Brooke parpadeó ante el choque entre el tono amable y las palabras tajantes del teniente. Se le aceleró el pulso y comenzó a sudar a pesar de que hacía mucho frío.

– No pueden, no he hecho nada.

– Mírenos -exigió Reed suavemente-. Señorita Adler, dos mujeres han muerto. Tal vez sabe algo útil o quizá no. Si lo sabe, dígalo de una vez. En caso contrario, ponga fin a este juego porque cada minuto que seguimos aquí es un minuto más que el asesino tiene para planificar otro ataque. Volveré a preguntárselo: ¿por qué fue a la casa incendiada?

A Brooke se le secó la boca cuando pensó en que había dos muertas.

– Uno de nuestros alumnos recortó artículos periodísticos que se referían a los incendios.
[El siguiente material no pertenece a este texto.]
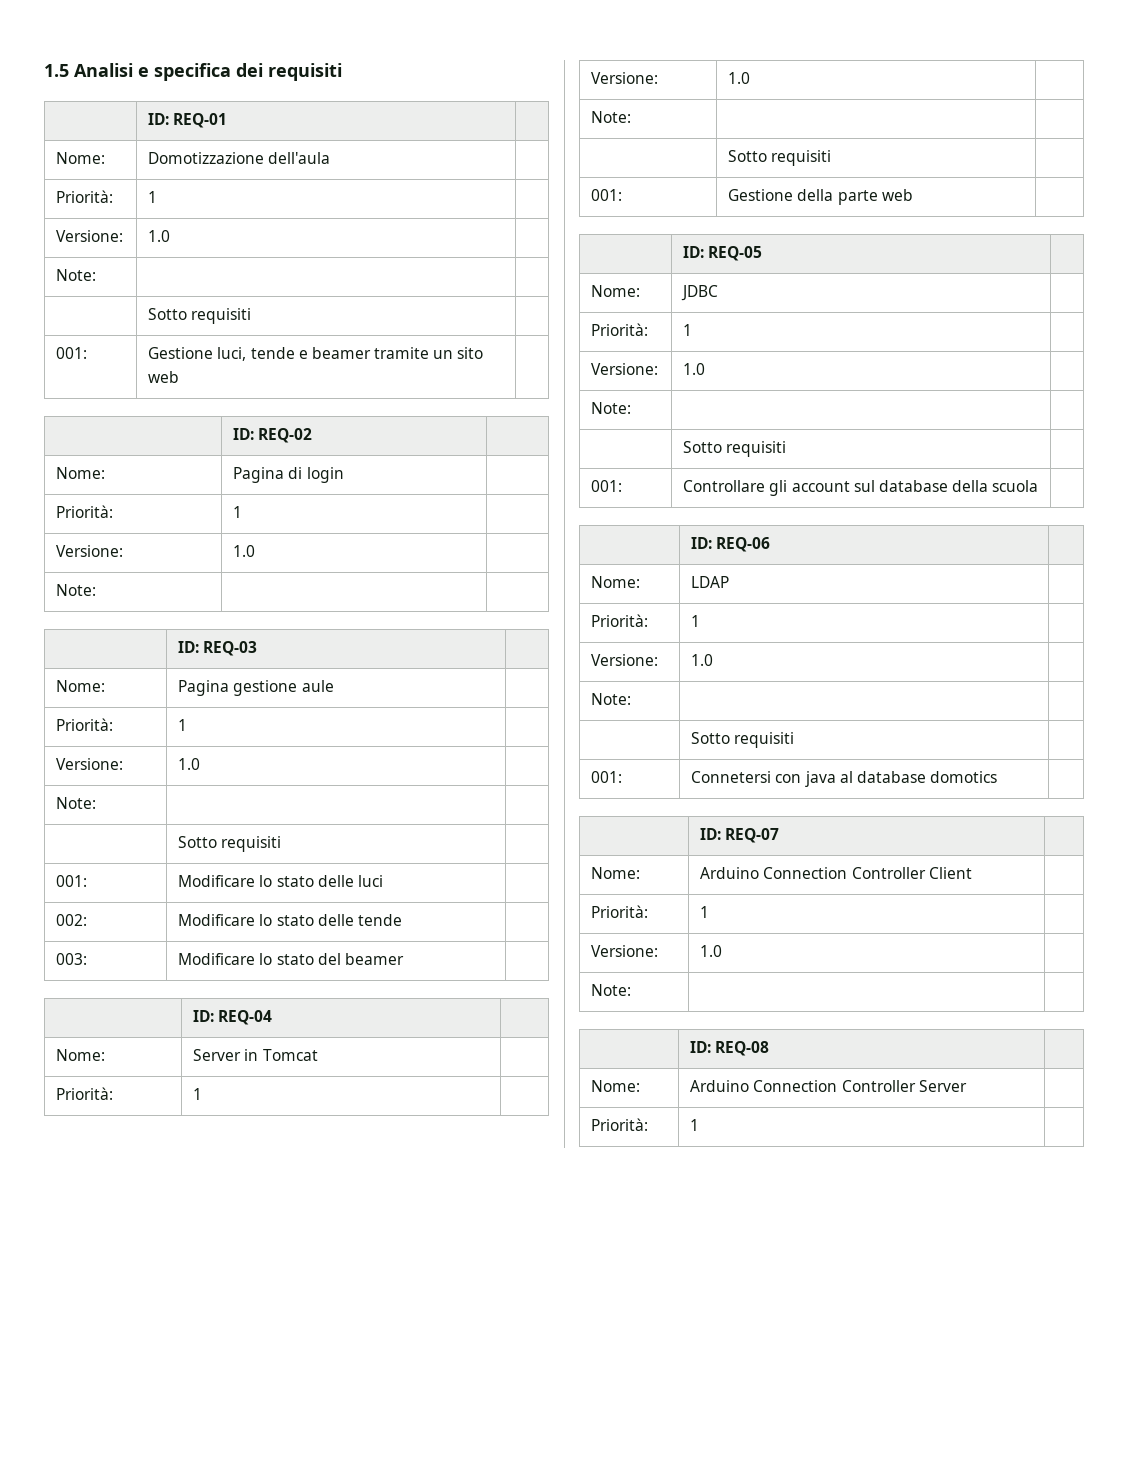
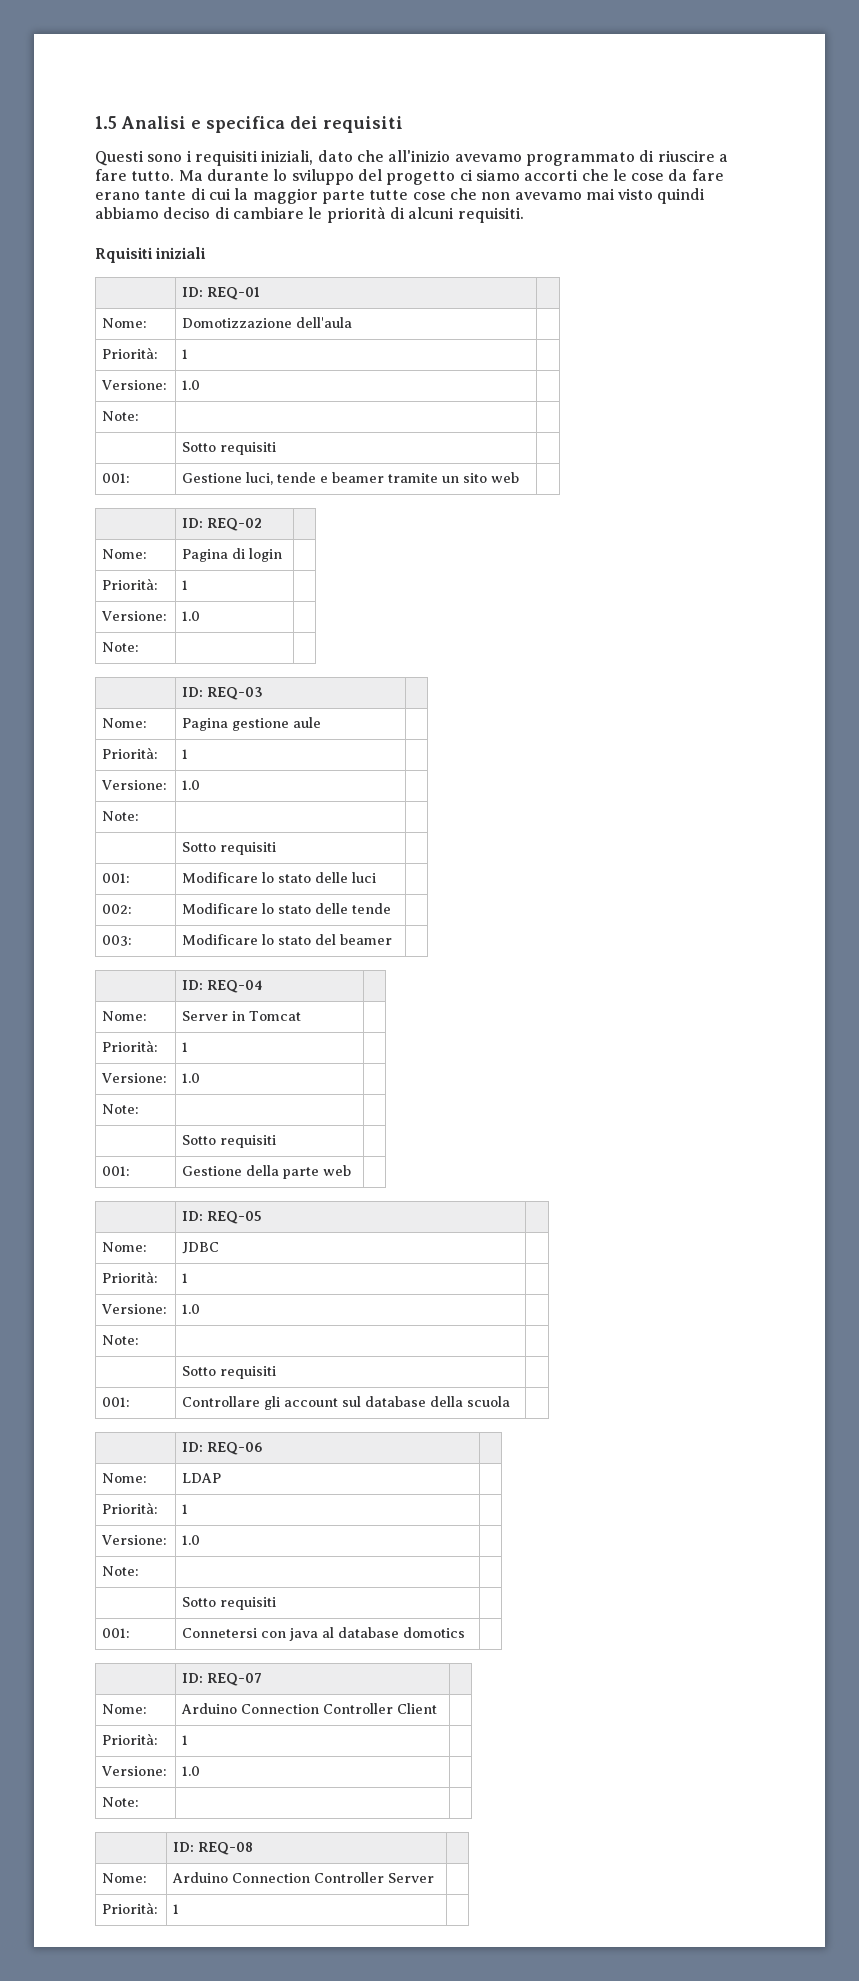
(342, 72) none -> [95,150,728,166] [95,169,724,185] [95,188,706,204] [95,206,524,223] [95,247,207,263] // Questi sono i requisiti iniziali, dato che all'inizio avevamo programmato di riuscire a fare tutto. Ma durante lo sviluppo del progetto ci siamo accorti che le cose da fare erano tante di cui la maggior parte tutte cose che non avevamo mai visto quindi abbiamo deciso di cambiare le priorità di alcuni requisiti. // Rquisiti iniziali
Se lo comuniqué a Bart Secrest, el encargado de seguridad. El resto tendrá que preguntárselo a él.

La detective entornó los ojos y espetó:

– ¿A él? ¿Quién es él? ¿Se refiere a Secrest o al alumno?

Brooke cerró los ojos y visualizó la expresión impávida que Manny había mantenido a lo largo de la mañana. Dudó de que alguien pudiese sacarle una sola palabra a Manny.

– A Secrest -replicó Brooke y se estremeció de la cabeza a los pies-. Realmente he dicho todo lo que sé.

Los investigadores cruzaron una mirada y el teniente Solliday asintió antes de concluir:

– Está bien, señorita Adler. Hablaremos con el doctor Bixby.

Miércoles, 29 de noviembre, 13:30 horas

Bixby los esperaba en el vestíbulo. Dirigió a Adler una gélida mirada y Mia compadeció a la profesora.

Los condujo a un despacho tan suntuoso como discreta había sido la sala de espera. Señaló los sillones de cuero que rodeaban la gran mesa de caoba. Había dos hombres sentados. Uno rondaba los cuarenta y cinco años y su rostro denotaba simpatía. Daba la impresión de que, como entretenimiento, el otro se golpeaba la calva contra las paredes.